#### WHAT YOU ARE ASKED TO DO:
Reproduce the opening lines of the listing below exactly, stopping after the line that contains "дискриминации в отношении женщин</div>" and leaving out any pictures.

#### DATA FOR PROCESSING:

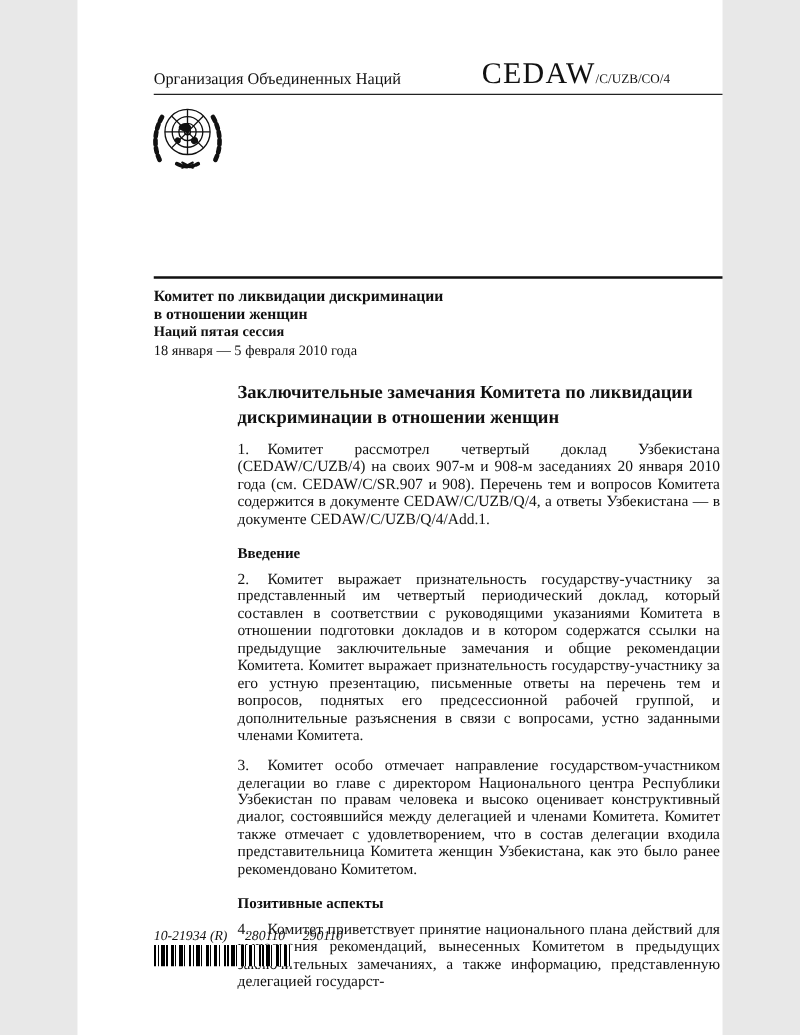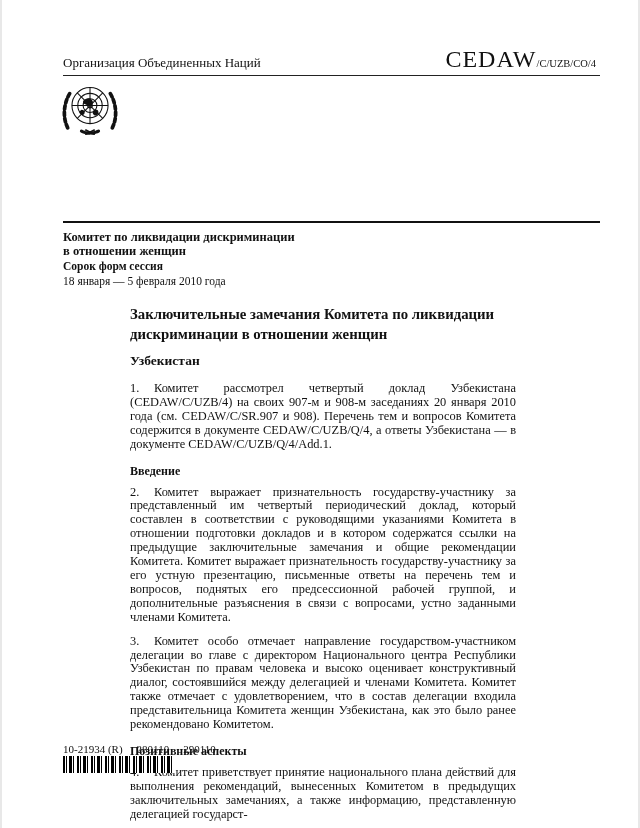--- a/index.html
+++ b/index.html
@@ -4,7 +4,7 @@
 <style>
   html,body{margin:0;padding:0;background:#e8e8e8;}
   .page{
-    position:relative;width:636px;height:828px;margin:0 auto;
+    position:relative;width:516px;height:828px;margin:0 auto;
     background:#ffffff;color:#111;
     font-family:"Liberation Serif","DejaVu Serif",serif;
     overflow:hidden;

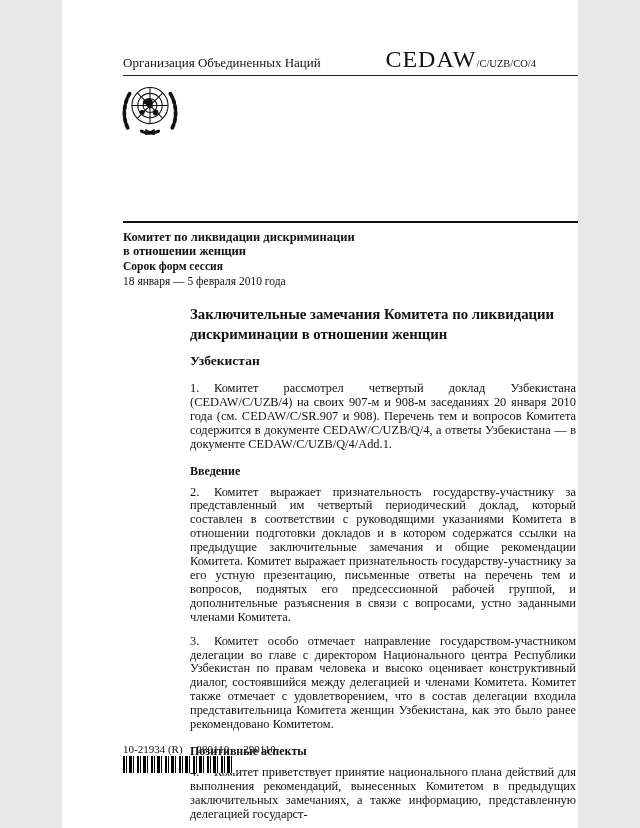--- a/index.html
+++ b/index.html
@@ -87,7 +87,7 @@
   <div class="session">
     <div class="committee">Комитет по ликвидации дискриминации</div>
     <div class="committee">в отношении женщин</div>
-    <div class="sess-name">Сорок форм сессия</div>
+    <div class="sess-name">Наций пятая сессия</div>
     <div class="sess-dates">18 января — 5 февраля 2010 года</div>
   </div>
 

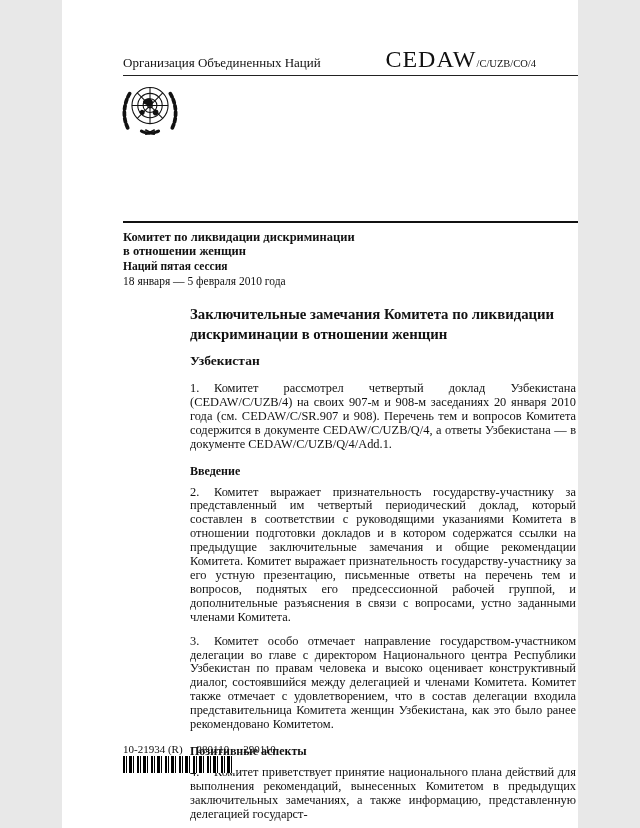--- a/index.html
+++ b/index.html
@@ -93,7 +93,6 @@
 
   <div class="main">
     <div class="main-title">Заключительные замечания Комитета по ликвидации дискриминации в отношении женщин</div>
-    <div class="country">Узбекистан</div>
 
     <p class="body-para"><span class="pnum">1.</span><span>Комитет рассмотрел четвертый доклад Узбекистана (CEDAW/C/UZB/4) на своих 907-м и 908-м заседаниях 20 января 2010 года (см. CEDAW/C/SR.907 и 908). Перечень тем и вопросов Комитета содержится в документе CEDAW/C/UZB/Q/4, а ответы Узбекистана — в документе CEDAW/C/UZB/Q/4/Add.1.</span></p>
 

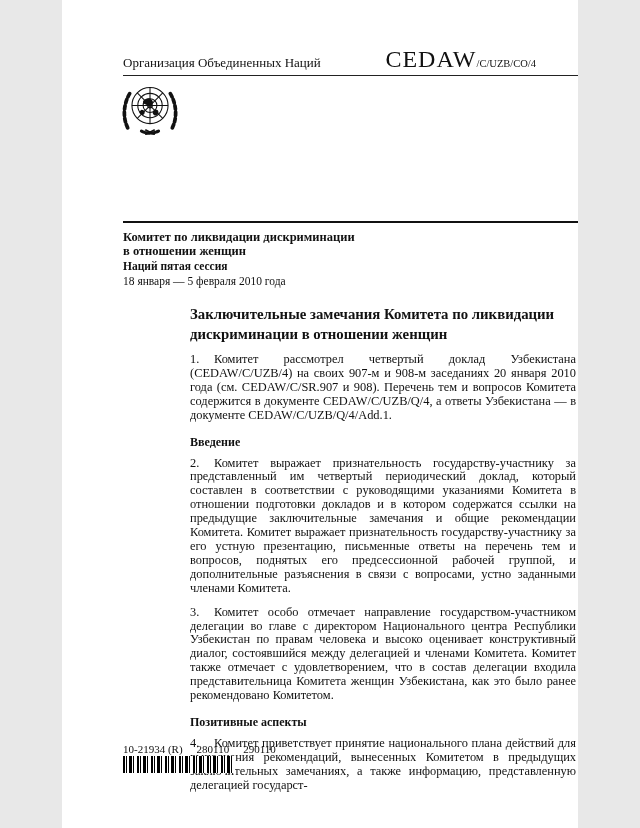--- a/index.html
+++ b/index.html
@@ -34,7 +34,7 @@
   p.body-para .pnum{display:inline-block;width:24px;}
   
   .footer-code{position:absolute;left:61px;top:743px;font-size:11px;white-space:nowrap;}
-  .footer-code span{margin-right:14px;}
+  .footer-code span{margin-right:14px;font-style:italic;}
   .barcode{position:absolute;left:61px;top:756px;width:112px;height:17px;
     background-image:repeating-linear-gradient(90deg,
       #000 0 2px,#fff 2px 3px,#000 3px 4px,#fff 4px 6px,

#### ANSWER SECTION:
--- a/index.html
+++ b/index.html
@@ -4,7 +4,7 @@
 <style>
   html,body{margin:0;padding:0;background:#e8e8e8;}
   .page{
-    position:relative;width:636px;height:828px;margin:0 auto;
+    position:relative;width:516px;height:828px;margin:0 auto;
     background:#ffffff;color:#111;
     font-family:"Liberation Serif","DejaVu Serif",serif;
     overflow:hidden;

--- a/index.html
+++ b/index.html
@@ -87,7 +87,7 @@
   <div class="session">
     <div class="committee">Комитет по ликвидации дискриминации</div>
     <div class="committee">в отношении женщин</div>
-    <div class="sess-name">Сорок форм сессия</div>
+    <div class="sess-name">Наций пятая сессия</div>
     <div class="sess-dates">18 января — 5 февраля 2010 года</div>
   </div>
 

--- a/index.html
+++ b/index.html
@@ -93,7 +93,6 @@
 
   <div class="main">
     <div class="main-title">Заключительные замечания Комитета по ликвидации дискриминации в отношении женщин</div>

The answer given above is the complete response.